The Moriarty tribunal is to hold public hearings into contacts between the former chairman of the Revenue Commissioners, Séamus Paircéir, and businessman Ben Dunne, allegedly arranged with the help of former Taoiseach Charles Haughey.
The hearings are to begin on Tuesday and will lead to the first hearing of public evidence since the tribunal rose for the Easter break in 2004.
The two men are understood to have met in the mid-1980s when Mr Dunne was concerned about huge potential tax liabilities that could arise from the Dunne family trust, the Dunnes Stores Settlement Trust.
The McCracken tribunal, which sat in 1997, heard about a meeting in 1988 between another former chairman of the Revenue, Philip Curran, and Mr Dunne, during which the same topic was raised. The then Taoiseach, Mr Haughey, helped set up that meeting. Mr Justice McCracken, in his report, found that nothing untoward arose from the event.
However, there was no mention during that tribunal of an earlier meeting between Mr Dunne and another Revenue chairman, allegedly arranged with the involvement of Mr Haughey. The McCracken and Moriarty tribunals have investigated payments from Mr Dunne to Mr Haughey and whether any favours were done in return. No improper actions by Mr Haughey have been discovered.
Mr Dunne could not be contacted yesterday. Mr Paircéir, who has already given evidence to the Moriarty tribunal about his involvement in matters concerning Mr Haughey's own tax affairs, said he believed the tribunal would not want him to comment prior to the hearings.
The Dunnes trust was set up in 1964 for 21 years and at the end of this period the trustees decided to extent its life for a further 21 years. The move was contested by the Revenue, which sought to impose a €30 million tax bill on members of the Dunne family.
However, in 1988 the tax bill was dismissed following a three-day hearing before the Appeal Commissioners.
The date of the contact or meeting between Mr Paircéir and Mr Dunne to be inquired into by the tribunal is not known but is thought to have been in the mid-1980s.

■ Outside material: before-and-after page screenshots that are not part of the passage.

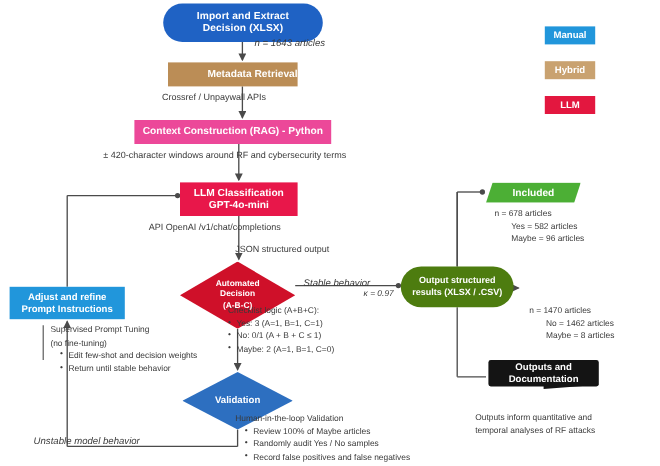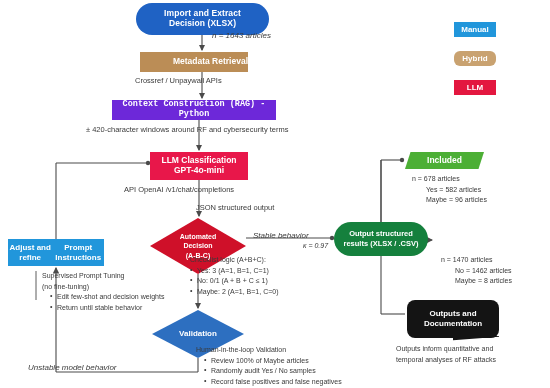--- a/index.html
+++ b/index.html
@@ -108,7 +108,7 @@
   .lg{width:42px;height:15px;display:flex;align-items:center;justify-content:center;
       color:#fff;font-size:8px;font-weight:bold;margin-bottom:14px;}
   #lg-manual{background:#2196db;}
-  #lg-hybrid{background:#c9a270;border-radius:6px;}
+  #lg-hybrid{background:#c9a270;}
   #lg-llm{background:#e3173f;}
 </style>
 </head>

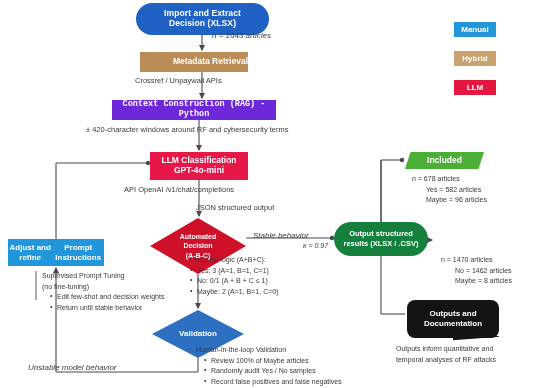--- a/index.html
+++ b/index.html
@@ -29,7 +29,7 @@
     left:140px;top:52px;width:108px;height:20px;background:#bb8d56;font-size:8.5px;justify-content:flex-end;
   }
   #n-rag{
-    left:112px;top:100px;width:164px;height:20px;background:#6d28d9;font-size:8.5px;font-family:Liberation Mono, monospace;
+    left:112px;top:100px;width:164px;height:20px;background:#ec4899;font-size:8.5px;
   }
 
   

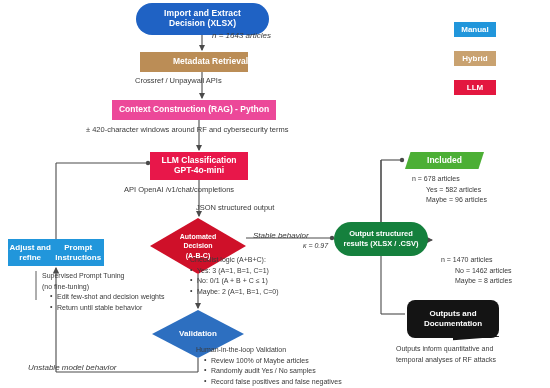--- a/index.html
+++ b/index.html
@@ -68,7 +68,7 @@
 
   
   #n-output{
-    left:334px;top:222px;width:94px;height:34px;background:#15803d;border-radius:17px;
+    left:334px;top:222px;width:94px;height:34px;background:#4d7c0f;border-radius:17px;
     font-size:7.5px;flex-direction:column;line-height:1.3;
   }
 

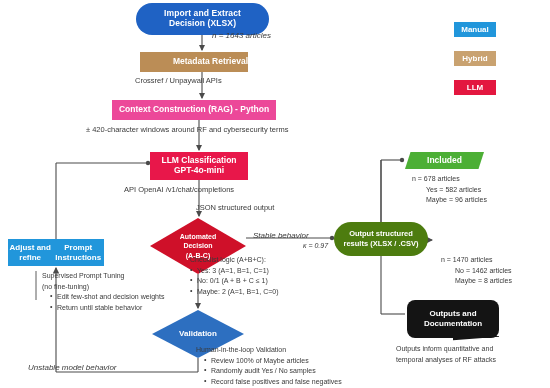--- a/index.html
+++ b/index.html
@@ -63,7 +63,7 @@
   
   #n-adjust{
     left:8px;top:239px;width:96px;height:27px;background:#2196db;font-size:8px;
-    flex-direction:row;line-height:1.25;
+    flex-direction:column;line-height:1.25;
   }
 
   

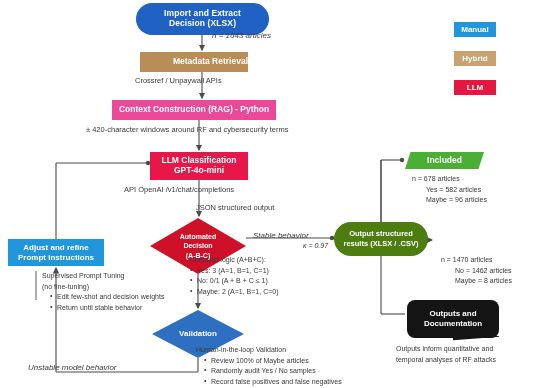--- a/index.html
+++ b/index.html
@@ -82,8 +82,8 @@
 
   
   #n-docs{
-    left:407px;top:300px;width:92px;height:38px;background:#141414;font-size:8px;
-    flex-direction:column;line-height:1.25;border-radius:8px;
+    left:407px;top:300px;width:92px;height:22px;background:#141414;font-size:8px;
+    flex-direction:column;line-height:1.25;border-radius:2px;
   }
   #n-docs::after{
     content:"";position:absolute;left:0;bottom:-5px;width:92px;height:7px;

In the early 1980s the Revenue was told by the receiver to the Gallagher group, Laurence Crowley, of a £300,000 payment to Mr Haughey by the group, linked to a land deal that had never gone ahead. Mr Crowley suspected the land deal was a sham.
Mr Paircéir decided the prospect of having such a view accepted by the courts was uncertain and rather than risk the legal costs involved in taking a case, he decided to treat the transaction as a bona fide one and to raise capital gains tax on the profit Mr Haughey had made.
If a court had ruled the transaction was a sham, then the £300,000 could have been recovered and the money given to the Revenue by the Gallagher group liquidator.
Mr Paircéir retired as Revenue chairman in 1987. In 1991 he resigned as chairman of the Custom House Docks Development Authority after comments by Mr Haughey on radio that he should "step aside" pending an investigation into dealings concerning the former Johnston Mooney and O'Brien site at Ballsbridge, Dublin.
Mr Paircéir was a director of United Property Holdings, the company that bought the Ballsbridge site from Johnston Mooney and O'Brien and sold it on before it ended up in the ownership of Telecom Éireann.